November 1, 2016
Art of Healing Medicine, P.C. v Utica Mut. Ins. Co. (2016 NY Slip Op 51610(U))
Headnote
Reported in New York Official Reports at Art of Healing Medicine, P.C. v Utica Mut. Ins. Co. (2016 NY Slip Op 51610(U))
Art of Healing Medicine, P.C. v Utica Mut. Ins. Co. |
2016 NY Slip Op 51610(U) [53 Misc 3d 147(A)] |
Decided on November 1, 2016 |
Appellate Term, Second Department |
Published by New York State Law Reporting Bureau pursuant to Judiciary Law § 431. |
This opinion is uncorrected and will not be published in the printed Official Reports. |
Decided on November 1, 2016
SUPREME COURT, APPELLATE TERM, SECOND DEPARTMENT, 2d, 11th and 13th JUDICIAL DISTRICTS
PRESENT: : PESCE, P.J., ALIOTTA and SOLOMON, JJ.
2013-2716 Q C
against
Utica Mutual Insurance Company, Respondent.

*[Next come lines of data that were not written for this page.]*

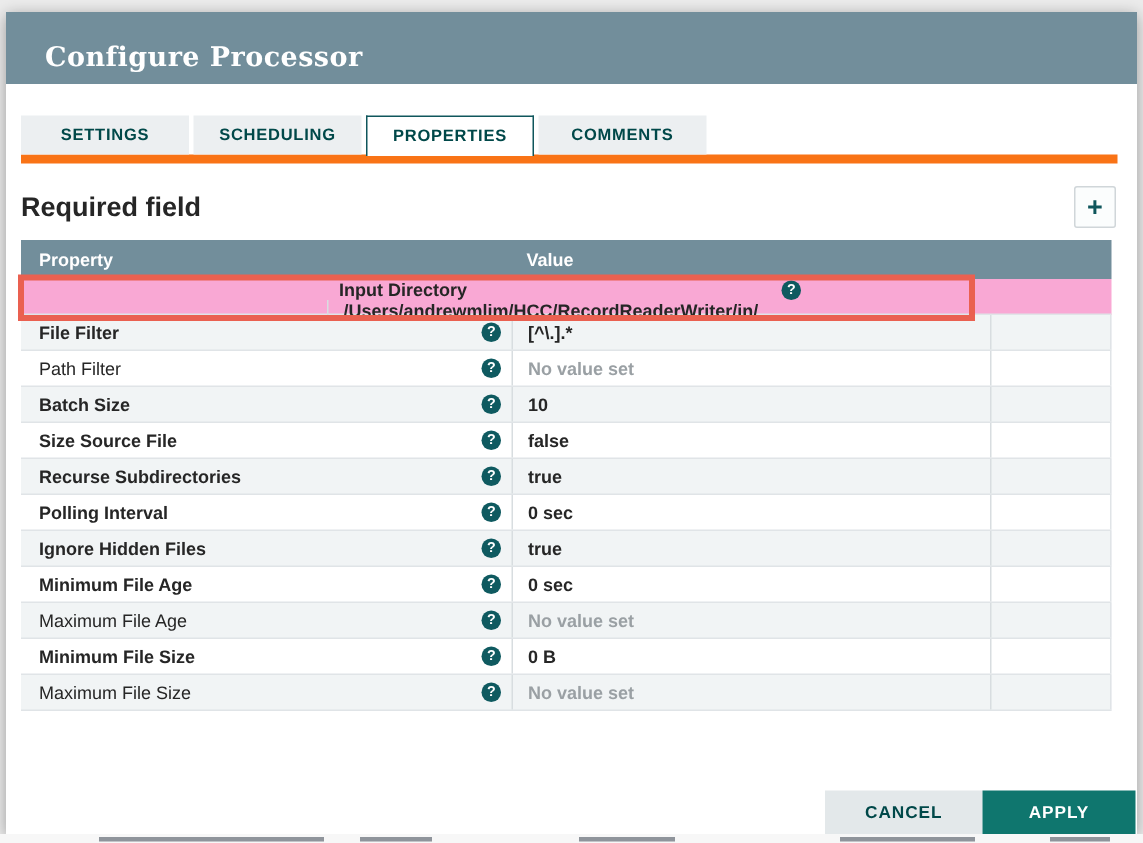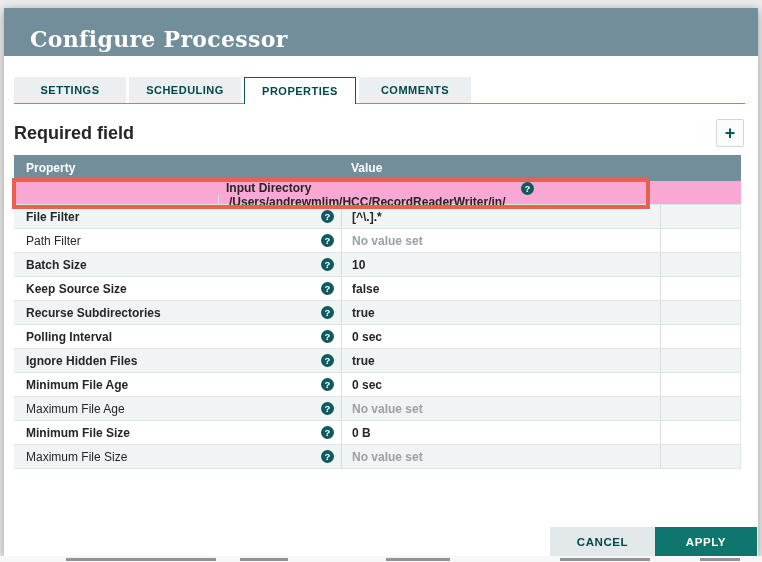--- a/index.html
+++ b/index.html
@@ -9,27 +9,27 @@
   .dialog {
     position:absolute; left:4px; top:8px; width:754px; height:548px;
     background:#ffffff; box-shadow:0 2px 10px rgba(0,0,0,.35);
   }
 
   
   .dlg-header {
     height:48px; background:#728e9b; display:flex; align-items:center; padding-left:26px;
   }
   .dlg-title {
-    color:#ffffff; font-family:"DejaVu Serif", serif; font-weight:bold; font-size:22px; letter-spacing:.3px;margin-top:13px;
+    color:#ffffff; font-family:"DejaVu Serif", serif; font-weight:bold; font-size:18px; letter-spacing:.3px;margin-top:13px;
   }
 
   
   .tabs {
     display:flex; align-items:flex-end; margin:21px 0 0 10px; width:731px;
-    border-bottom:1px solid #f97316;
+    border-bottom:6px solid #f97316;
   }
   .tab {
     width:112px; height:26px; margin-right:3px; border:none; background:#eceff1;
     color:#004849; font-family:"Liberation Sans", sans-serif; font-size:11px; font-weight:bold;
     letter-spacing:.5px; cursor:pointer;
   }
   .tab.active {
     background:#ffffff; height:27px; margin-bottom:-1px;
     border:1px solid #0f565c; border-bottom:none;
   }
@@ -138,21 +138,21 @@
         <div class="tr">
           <div class="td-prop">
             <span class="pname req">Batch Size</span>
             <span class="help">?</span>
           </div>
           <div class="td-val">10</div>
           <div class="td-extra"></div>
         </div>
         <div class="tr">
           <div class="td-prop">
-            <span class="pname req">Keep Source Size</span>
+            <span class="pname req">Size Source File</span>
             <span class="help">?</span>
           </div>
           <div class="td-val">false</div>
           <div class="td-extra"></div>
         </div>
         <div class="tr">
           <div class="td-prop">
             <span class="pname req">Recurse Subdirectories</span>
             <span class="help">?</span>
           </div>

Appeal from an order of the Civil Court of the City of New York, Queens County (Larry Love, J.), entered December 3, 2013. The order granted defendant’s motion for summary judgment dismissing the complaint.
ORDERED that the order is affirmed, with $25 costs.
In this action by a provider to recover assigned first-party no-fault benefits, plaintiff appeals from an order of the Civil Court which granted defendant’s motion for summary judgment dismissing the complaint on the ground that plaintiff’s assignor had failed to appear for duly scheduled examinations under oath (EUOs) or, with respect to the sixth cause of action, on the ground of lack of medical necessity.
Contrary to plaintiff’s arguments on appeal, the proof submitted by defendant in support of its motion was sufficient to give rise to a presumption that the EUO scheduling letters and the denial of claims forms had been timely mailed (see St. Vincent’s Hosp. of Richmond v Government Empls. Ins. Co., 50 AD3d 1123 [2008]), and to demonstrate that plaintiff’s assignor had failed to appear for the EUOs (see Stephen Fogel Psychological, P.C. v Progressive Cas. Ins. Co., 35 AD3d 720 [2006]).
Plaintiff’s remaining contentions are either academic in light of the foregoing or, with respect to the defense of lack of medical necessity, raised for the first time on appeal and, therefore, not properly before this court (see NYU Hosp. for Joint Diseases v Country Wide Ins. Co., 84 AD3d 1043 [2011]; Matter of Panetta v Carroll, 62 AD3d 1010 [2009]; KPSD Mineola, Inc. v Jahn, 57 AD3d 853, 854 [2008]).
Accordingly, the order is affirmed.
Pesce, P.J., Aliotta and Solomon, JJ., concur.